- DATASET EXCERPTS:
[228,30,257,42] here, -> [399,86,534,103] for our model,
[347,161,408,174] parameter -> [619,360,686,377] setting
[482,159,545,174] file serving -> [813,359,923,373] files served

...

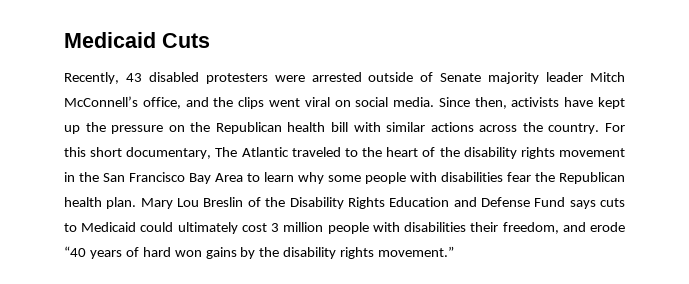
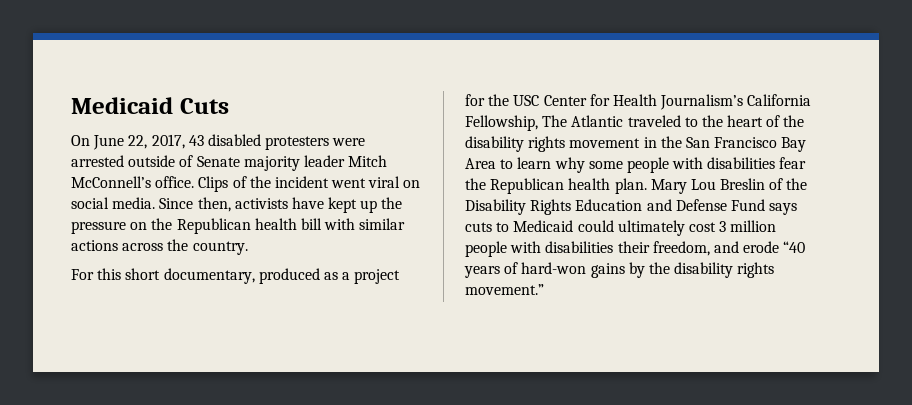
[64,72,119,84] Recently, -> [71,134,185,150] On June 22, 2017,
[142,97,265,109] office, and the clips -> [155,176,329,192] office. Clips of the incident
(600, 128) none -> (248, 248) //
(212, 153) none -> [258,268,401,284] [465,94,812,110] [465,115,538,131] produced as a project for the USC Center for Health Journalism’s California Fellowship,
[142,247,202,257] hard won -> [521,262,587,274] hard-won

...

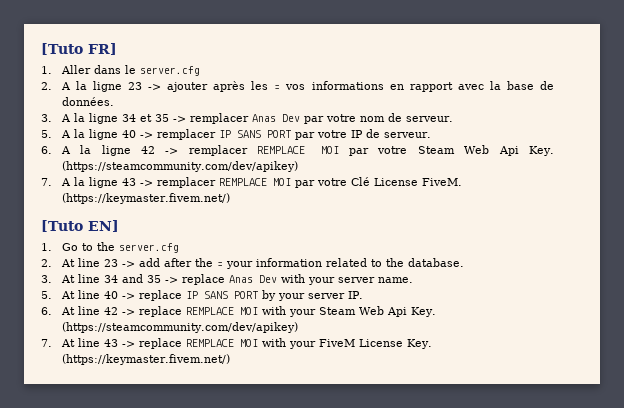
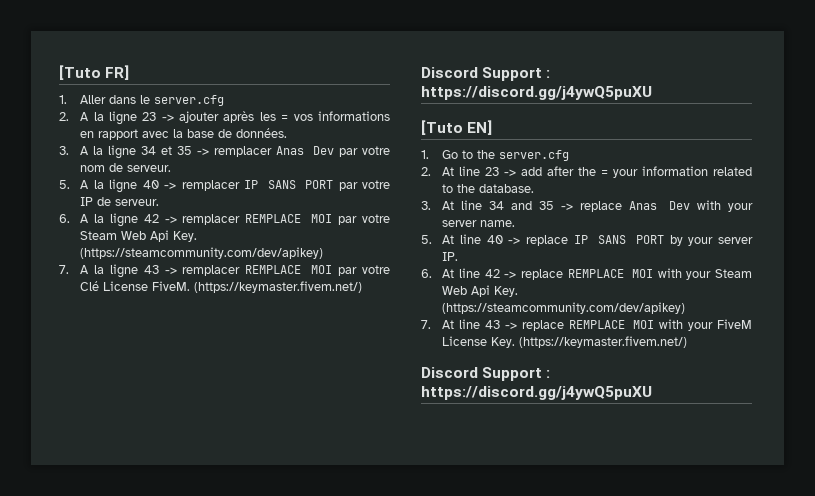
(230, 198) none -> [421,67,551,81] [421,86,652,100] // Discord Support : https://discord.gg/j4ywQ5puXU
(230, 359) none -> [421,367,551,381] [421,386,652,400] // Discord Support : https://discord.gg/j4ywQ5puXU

- EXERCISE DETAILS:
Going back over the entries above, copy word for word every line from the one that has "[228,30,257,42] here, ->" on through the one that has "[482,159,545,174] file serving".

- YOUR RESPONSE:
[228,30,257,42] here, -> [399,86,534,103] for our model,
[347,161,408,174] parameter -> [619,360,686,377] setting
[482,159,545,174] file serving -> [813,359,923,373] files served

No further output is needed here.